↓↓↓
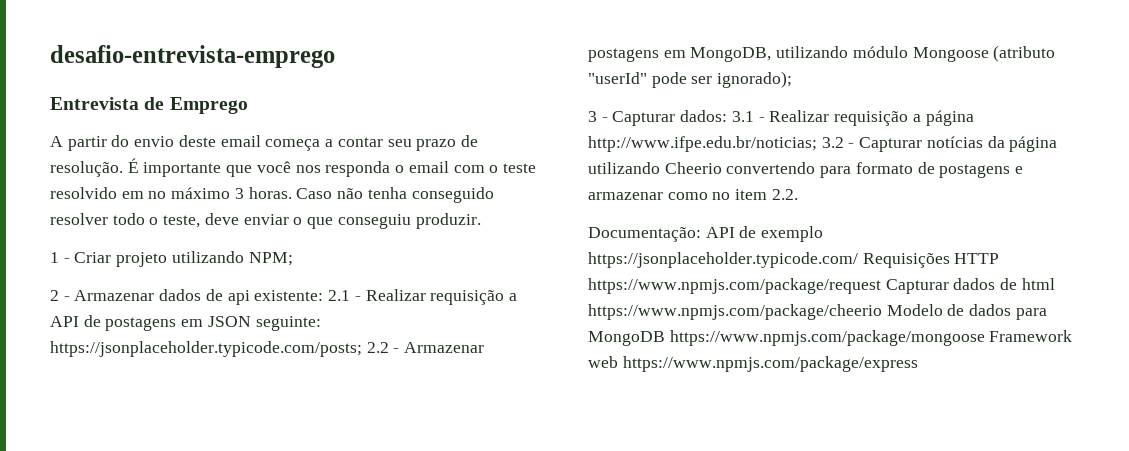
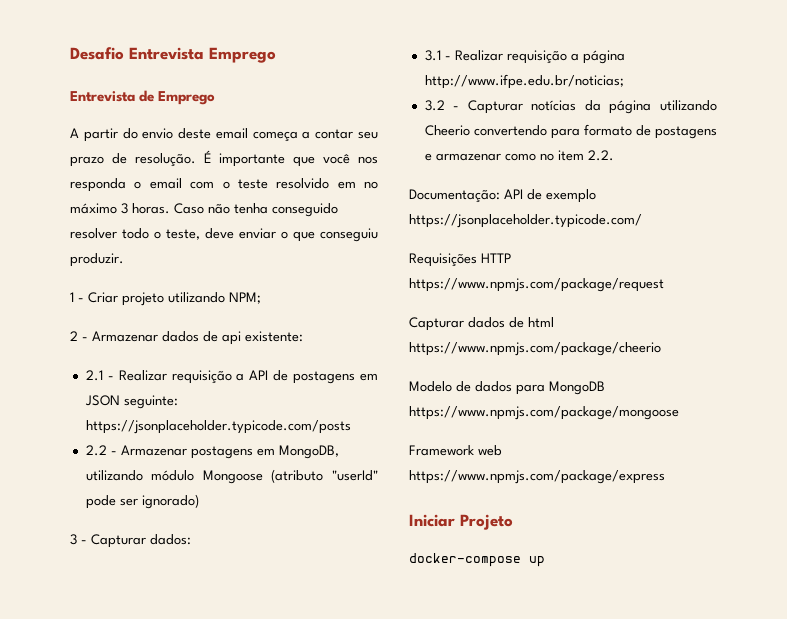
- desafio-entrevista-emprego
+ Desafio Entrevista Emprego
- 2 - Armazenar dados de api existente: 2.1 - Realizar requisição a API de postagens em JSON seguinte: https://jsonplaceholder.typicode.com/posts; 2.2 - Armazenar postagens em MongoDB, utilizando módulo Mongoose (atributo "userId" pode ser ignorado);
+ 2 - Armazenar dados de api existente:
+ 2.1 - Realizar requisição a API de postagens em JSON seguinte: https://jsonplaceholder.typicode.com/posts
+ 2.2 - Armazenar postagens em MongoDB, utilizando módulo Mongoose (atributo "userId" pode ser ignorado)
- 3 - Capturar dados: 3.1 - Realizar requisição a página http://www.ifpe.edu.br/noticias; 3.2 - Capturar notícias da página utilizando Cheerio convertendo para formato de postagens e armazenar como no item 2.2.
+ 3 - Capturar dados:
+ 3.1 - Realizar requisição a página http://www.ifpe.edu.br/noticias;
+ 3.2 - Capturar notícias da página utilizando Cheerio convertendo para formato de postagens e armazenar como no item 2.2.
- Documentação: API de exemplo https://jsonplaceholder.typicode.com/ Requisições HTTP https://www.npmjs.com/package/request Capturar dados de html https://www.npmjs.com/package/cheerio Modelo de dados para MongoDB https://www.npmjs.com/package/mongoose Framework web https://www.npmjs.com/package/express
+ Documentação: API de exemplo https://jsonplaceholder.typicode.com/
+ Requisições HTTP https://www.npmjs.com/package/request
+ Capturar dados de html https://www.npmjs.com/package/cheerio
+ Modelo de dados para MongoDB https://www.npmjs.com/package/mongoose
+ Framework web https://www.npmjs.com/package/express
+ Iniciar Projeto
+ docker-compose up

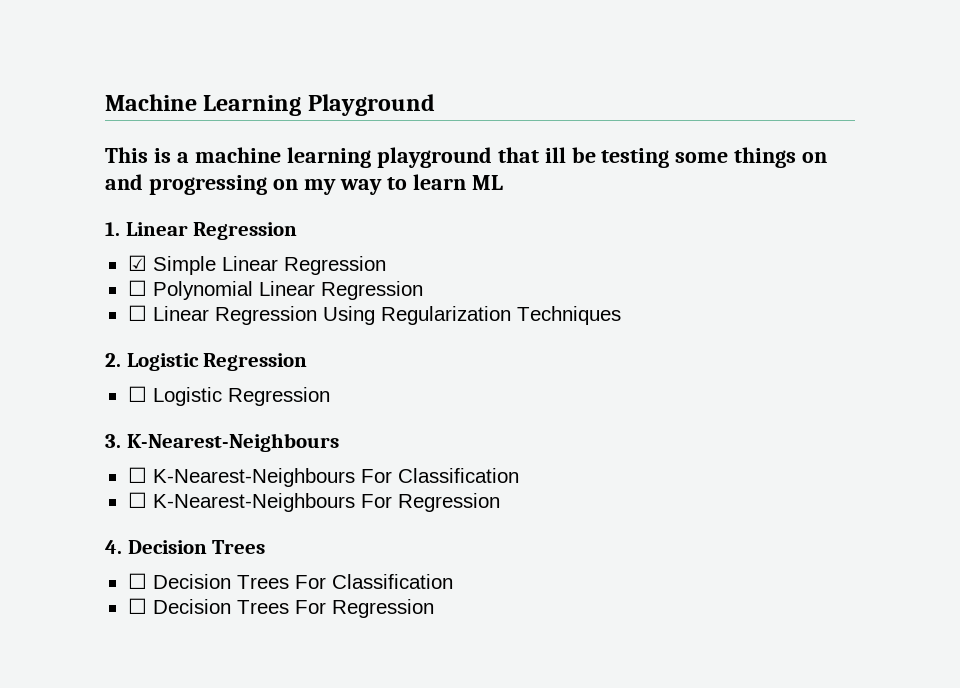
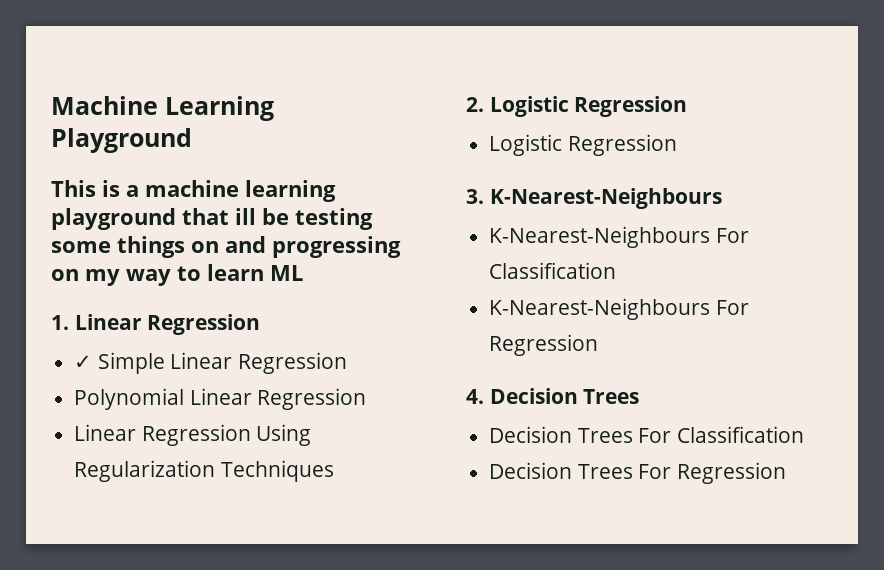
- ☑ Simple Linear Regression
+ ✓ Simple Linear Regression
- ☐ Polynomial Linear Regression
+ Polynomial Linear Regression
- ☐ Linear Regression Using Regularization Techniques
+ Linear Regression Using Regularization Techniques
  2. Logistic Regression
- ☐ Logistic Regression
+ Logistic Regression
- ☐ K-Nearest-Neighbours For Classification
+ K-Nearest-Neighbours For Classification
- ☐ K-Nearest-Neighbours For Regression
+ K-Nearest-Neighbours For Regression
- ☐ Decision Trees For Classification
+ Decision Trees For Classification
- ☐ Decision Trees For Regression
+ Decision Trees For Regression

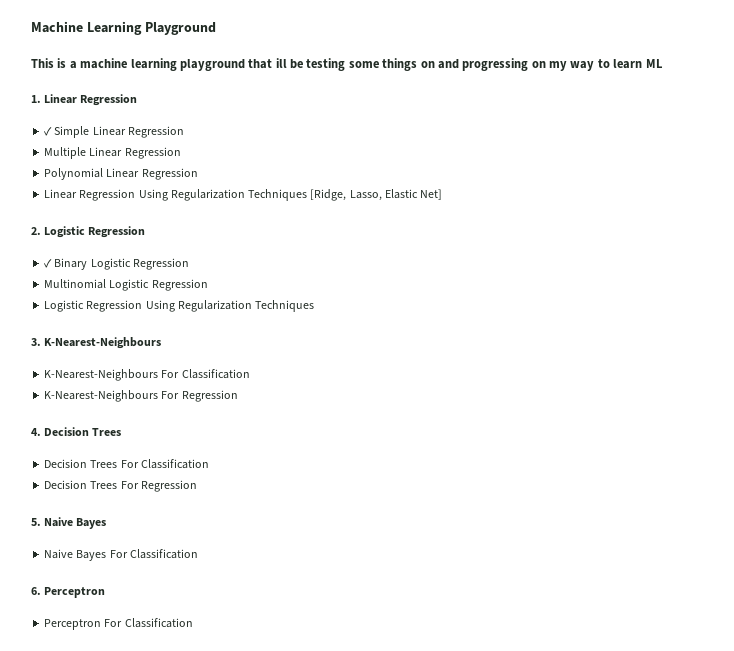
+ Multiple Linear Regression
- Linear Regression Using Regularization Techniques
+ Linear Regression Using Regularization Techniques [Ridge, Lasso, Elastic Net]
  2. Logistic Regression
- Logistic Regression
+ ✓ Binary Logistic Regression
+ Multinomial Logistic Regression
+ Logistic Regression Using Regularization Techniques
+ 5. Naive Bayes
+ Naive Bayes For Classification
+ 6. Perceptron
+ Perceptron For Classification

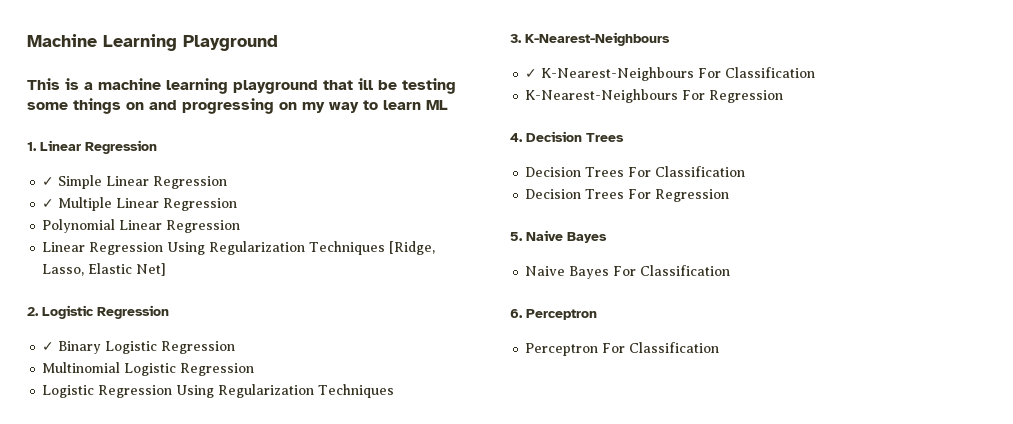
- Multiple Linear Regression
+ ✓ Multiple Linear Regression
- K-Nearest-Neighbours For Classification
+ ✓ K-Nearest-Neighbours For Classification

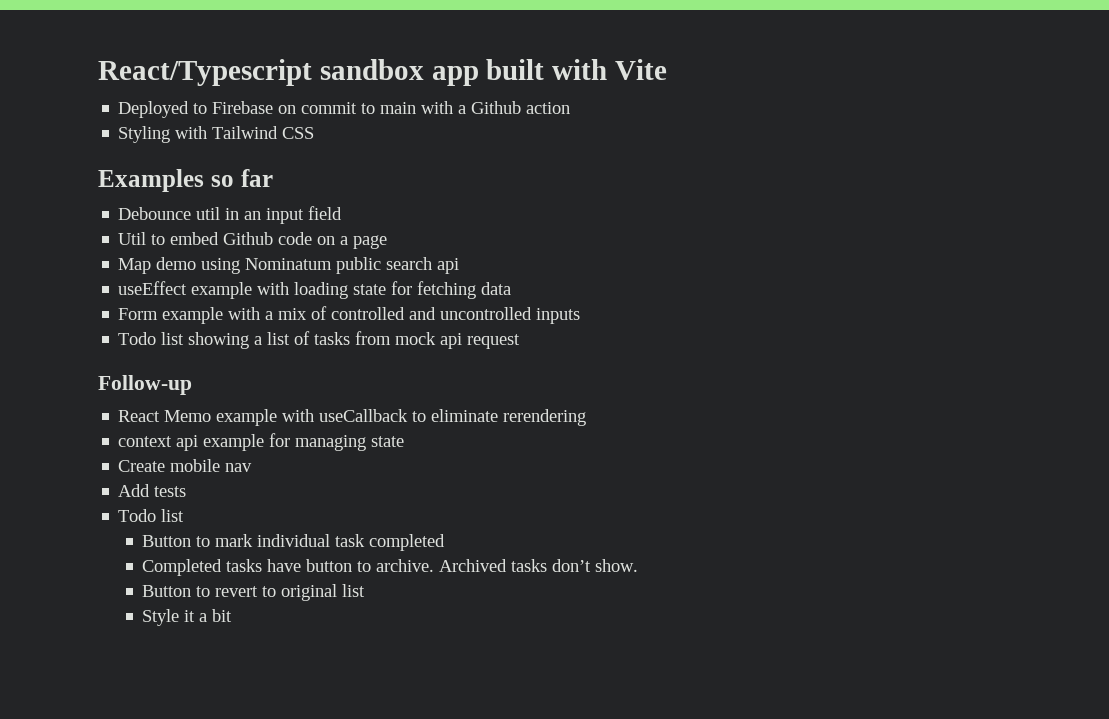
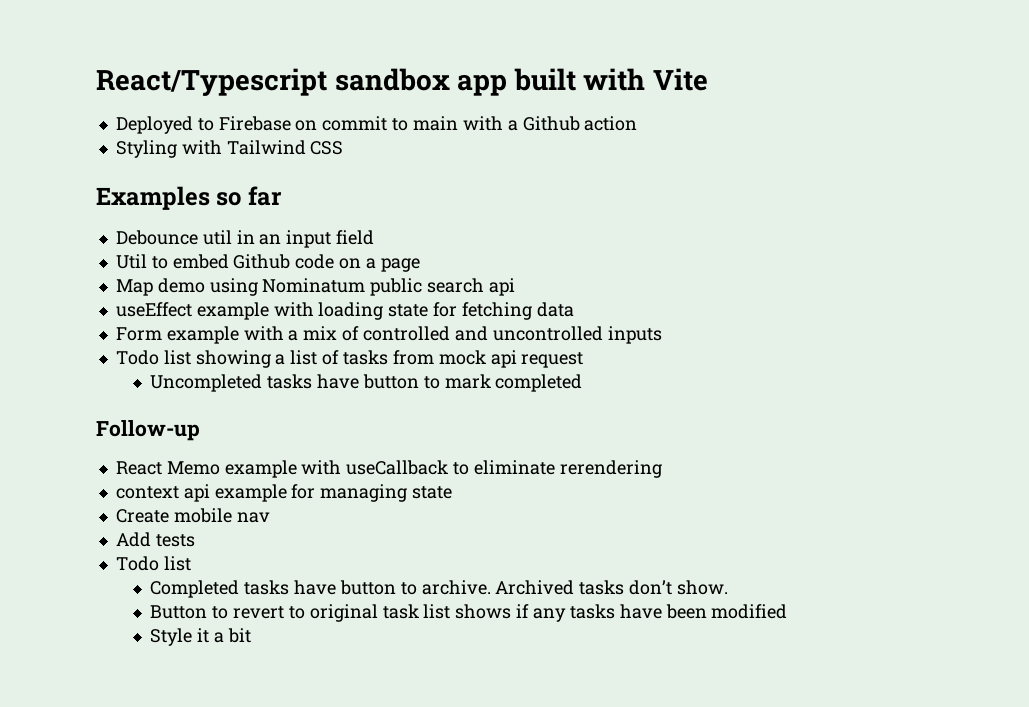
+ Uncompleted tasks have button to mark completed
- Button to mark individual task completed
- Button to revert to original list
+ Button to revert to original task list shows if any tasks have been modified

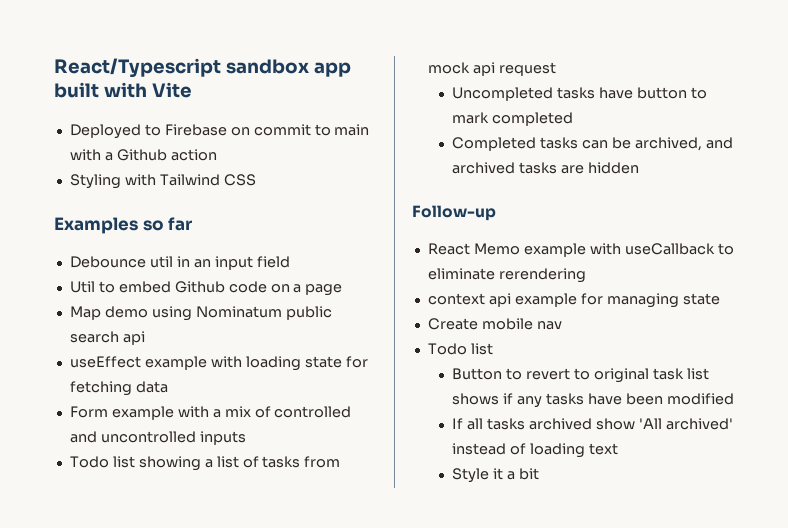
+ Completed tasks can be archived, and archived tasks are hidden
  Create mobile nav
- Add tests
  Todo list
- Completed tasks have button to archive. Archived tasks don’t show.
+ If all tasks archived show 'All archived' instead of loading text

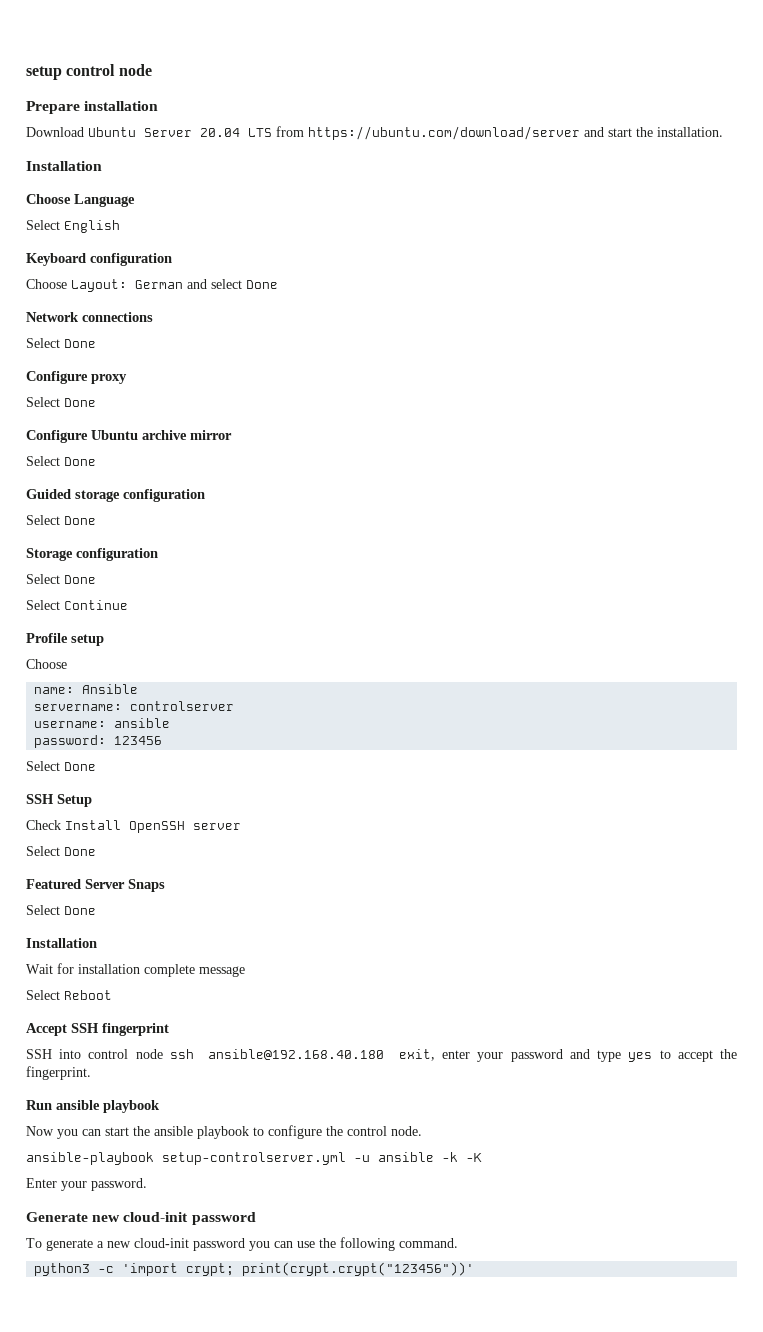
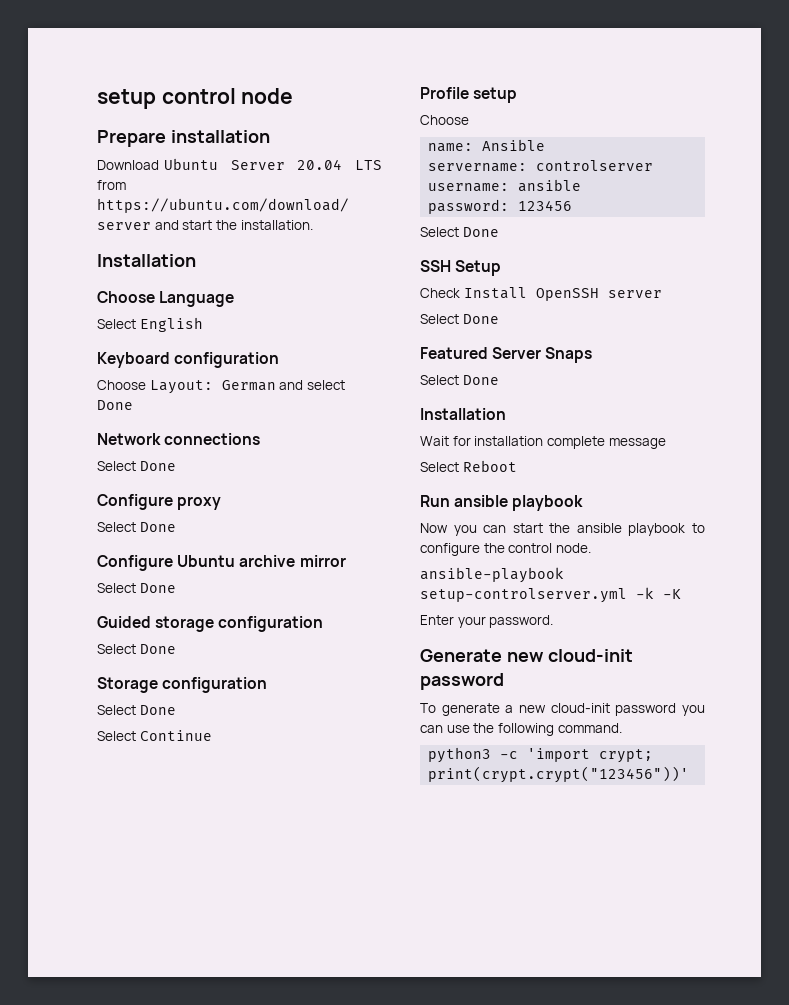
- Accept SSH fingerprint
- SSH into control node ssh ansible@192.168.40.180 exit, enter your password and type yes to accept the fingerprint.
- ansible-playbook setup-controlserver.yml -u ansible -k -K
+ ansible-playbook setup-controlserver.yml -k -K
↑↑↑
Among the records above, find each line holding the string "módulo" and pull it out.

- 2 - Armazenar dados de api existente: 2.1 - Realizar requisição a API de postagens em JSON seguinte: https://jsonplaceholder.typicode.com/posts; 2.2 - Armazenar postagens em MongoDB, utilizando módulo Mongoose (atributo "userId" pode ser ignorado);
+ 2.2 - Armazenar postagens em MongoDB, utilizando módulo Mongoose (atributo "userId" pode ser ignorado)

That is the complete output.